D’un amour criminel Phèdre accuse Hippolyte !
Un tel excès d’horreur rend mon âme interdite ;
Tant de coups imprévus m’accablent à la fois
Qu’ils m’ôtent la parole et m’étouffent la voix [33].

 

      Cependant, sa faiblesse est contrebalancée par les accessoires qu’il porte. Il se présente non seulement avec les instruments de la chasse, mais aussi avec une peau de lion et son lévrier. Ce qui rappelle ses origines et son éducation sylvestre, annonce aussi sa vaillance à venir face au monstre [34]. La tension est extrême et l’on sent dans cette planche la progression du drame : Hippolyte ne peut lutter face aux accusations. Les illustrations font vraiment corps avec la tragédie dont elles scandent le rythme en insistant sur l’expression des passions et les interactions entre les personnages.

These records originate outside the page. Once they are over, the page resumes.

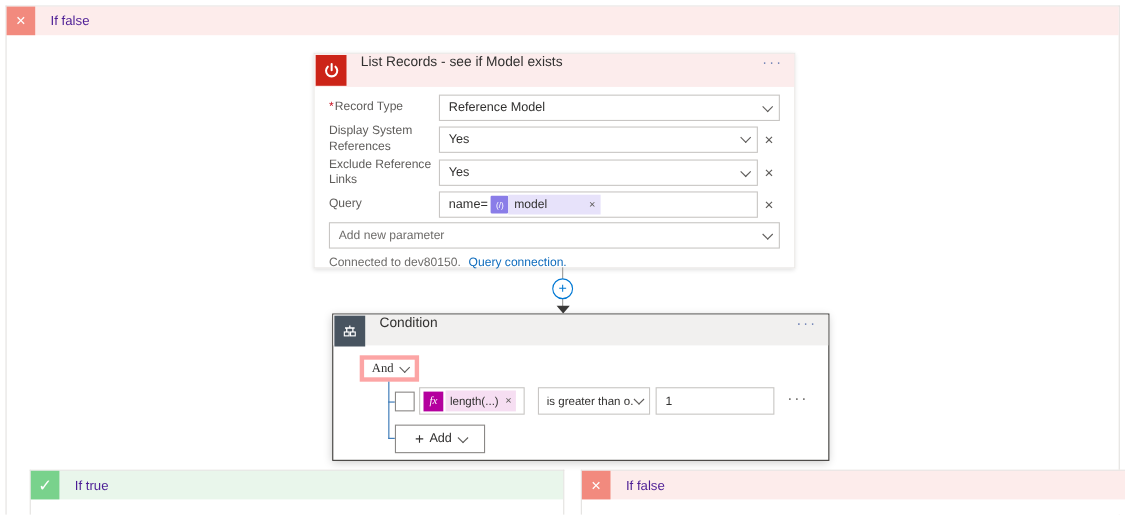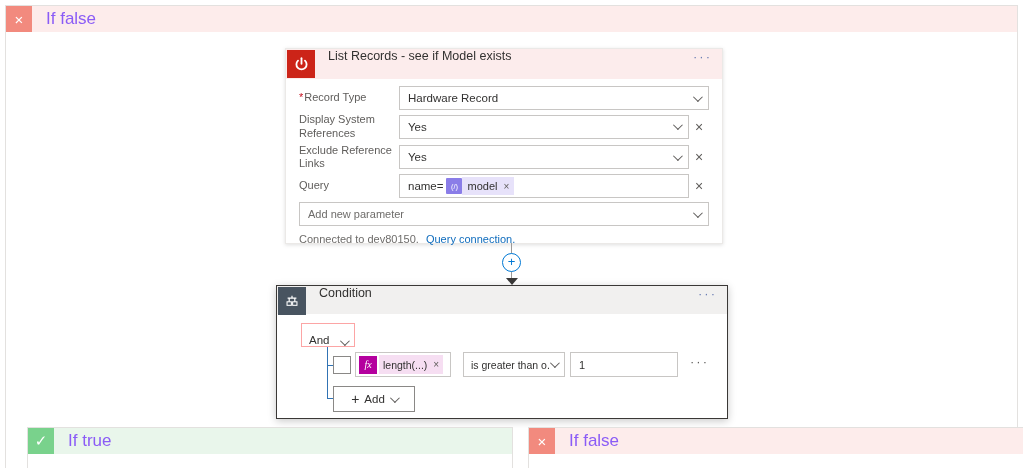--- a/index.html
+++ b/index.html
@@ -17,7 +17,7 @@
     justify-content:center; color:#fff; font-size:15px; }
   .sq-salmon { background:#f28a7e; }
   .sq-green { background:#79d28c; }
-  .scope-label { margin-left:14px; font-size:17px; color:#8b5cf6; }
+  .scope-label { margin-left:14px; font-size:12px; color:#4c1d95; }
 
   
   .card { position:absolute; background:#fff; border:1px solid #ebe9e7;

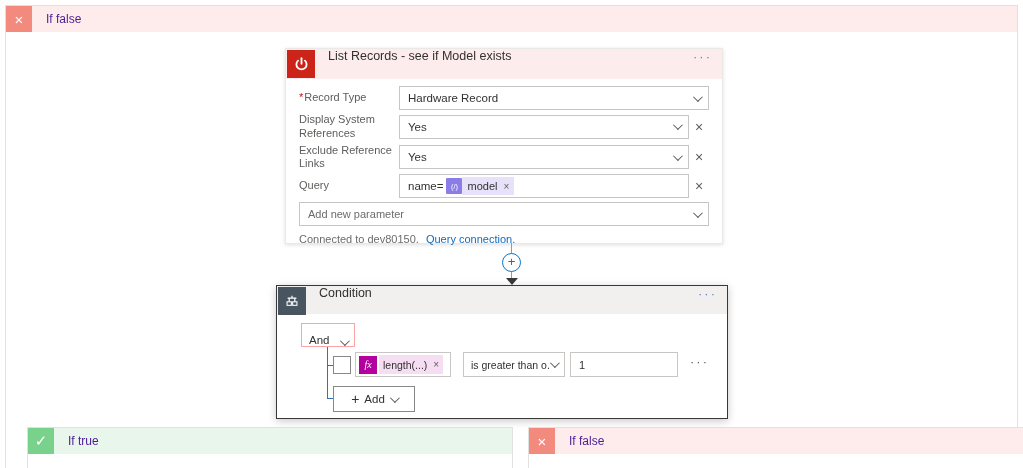--- a/index.html
+++ b/index.html
@@ -137,7 +137,7 @@
       <div class="frow">
         <span class="flabel"><span class="req">*</span><span>Record Type</span></span>
         <div class="selbox">
-          <span class="flex1">Hardware Record</span>
+          <span class="flex1">Reference Model</span>
           <span class="chev"></span>
         </div>
       </div>

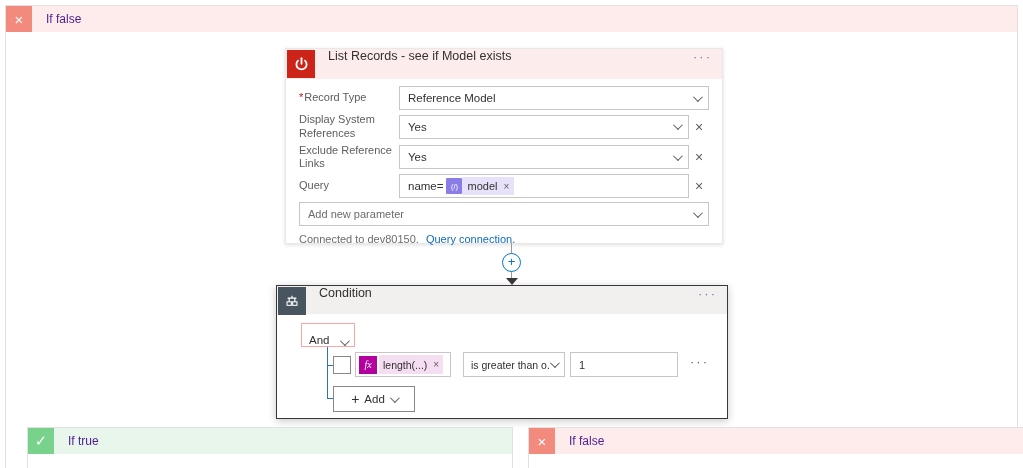--- a/index.html
+++ b/index.html
@@ -49,7 +49,7 @@
   .tok-ico { width:16px; height:16px; background:#8a7de8; color:#fff; font-size:7.5px;
     display:flex; align-items:center; justify-content:center; border-radius:1px; flex:0 0 16px; }
   .tok-chip { background:#e7e2fa; height:18px; display:flex; align-items:center;
-    padding:0 5px; font-size:11px; color:#323130; cursor:pointer; }
+    padding:0 5px; font-size:11px; color:#323130; cursor:pointer;gap:32px; }
   .tok-x { margin-left:6px; font-size:10px; color:#5f5d5b; cursor:pointer; }
   .addparam { height:24px; border:1px solid #c8c6c4; display:flex; align-items:center;
     padding:0 8px; font-size:11px; color:#6e6c6a; margin-top:4px; cursor:pointer;justify-content:space-between; }

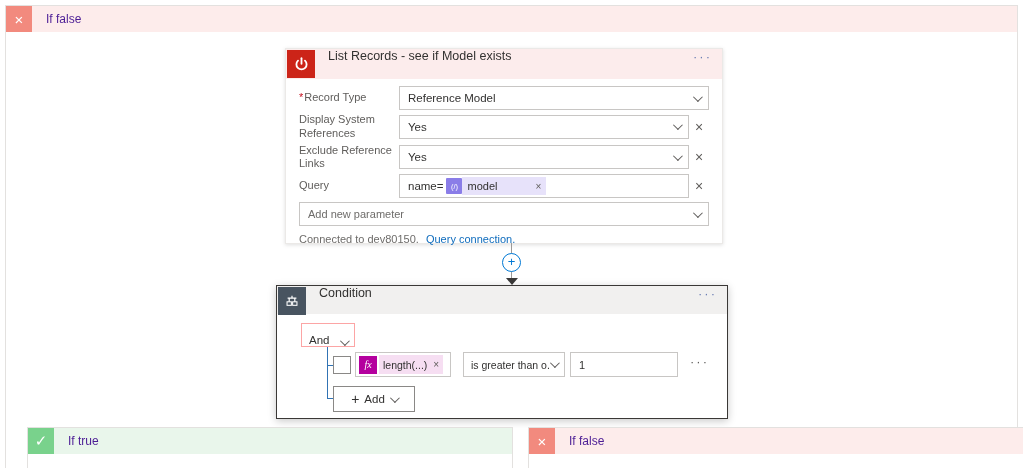--- a/index.html
+++ b/index.html
@@ -67,7 +67,7 @@
     border-top:7px solid #3b3a39; }
 
   
-  .condcard { left:276px; top:285px; width:452px; height:134px;
+  .condcard { left:302px; top:285px; width:452px; height:134px;
     border:1px solid #3a3836; box-shadow:0 2px 8px rgba(0,0,0,.22); }
   .condcard .card-header { background:#f1f0ef; height:28px; }
   .cond-body { position:relative; height:104px; }

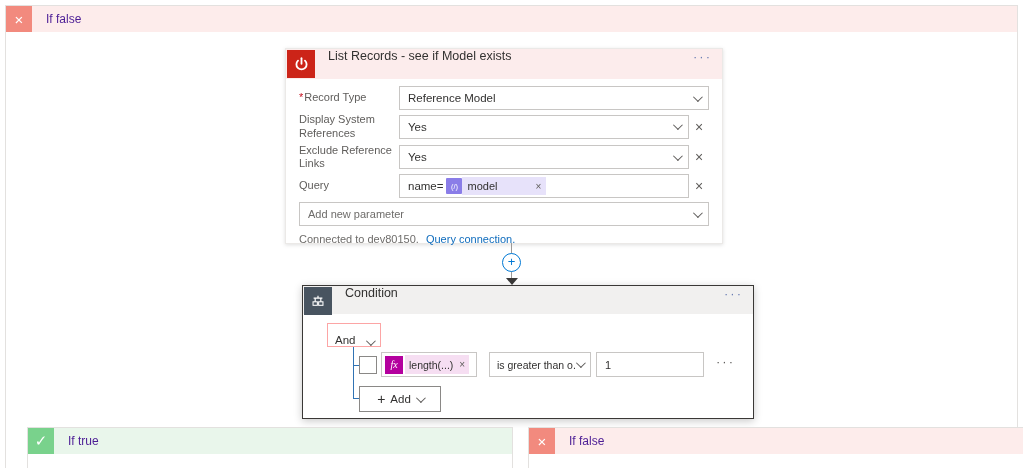--- a/index.html
+++ b/index.html
@@ -72,8 +72,8 @@
   .condcard .card-header { background:#f1f0ef; height:28px; }
   .cond-body { position:relative; height:104px; }
   .andbox { position:absolute; left:24px; top:9px; width:54px; height:24px;
-    border:1px solid #fca5a5; display:flex; align-items:flex-end; padding:0 7px;
-    font-size:11.5px; cursor:pointer; }
+    border:4px solid #fca5a5; display:flex; align-items:center; padding:0 7px;
+    font-size:11.5px; cursor:pointer;font-family:Liberation Serif, serif; }
   .andbox .flex1 { flex:1 1 auto; }
   .tline { position:absolute; background:#3173b4; }
   .checkbox { position:absolute; left:56px; top:42px; width:18px; height:18px;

      Thésée a chassé son fils et a fait appel à Neptune. C’est dans un court monologue que son dessein est exposé :

 

Misérable, tu cours à ta perte infaillible !
Neptune, par le fleuve aux dieux mêmes terrible,
M’a donné sa parole, et va l’exécuter.
Un dieu vengeur te suit, tu ne peux l’éviter.
Je t’aimais ; je sens que malgré ton offense,
Mes entrailles pour toi se troublent par avance.
Mais à te condamner tu m’as trop engagé [35].

 

      Celui qui n’apparaît presque plus comme un père affirme malgré tout son lien à Hippolyte en disant tout à la fois ses sentiments pour lui, et le dilemme qui le déchire. à l’acte V, le drame éclate tout à fait : Œnone se précipite « dans la profonde mer », Théramène relate à Thésée dans un récit vibrant et coloré la mort d’Hippolyte et Phèdre, près de la mort, se dénonce et révèle à Thésée l’innocence de son fils :

 

Les moments me sont chers, écoutez-moi, Thésée,
C’est moi qui sur ce fils chaste et respectueux
Osai jeter un œil profane, incestueux.
Le ciel mit dans mon sein une flamme funeste ;
La détestable Œnone a conduit tout le reste.
[…]
J’ai voulu, devant vous exposant mes remords,
Par un chemin plus lent descendre chez les morts.
J’ai pris, j’ai fait couler dans mes brûlantes veines
Un poison que Médée apporta dans Athènes [36].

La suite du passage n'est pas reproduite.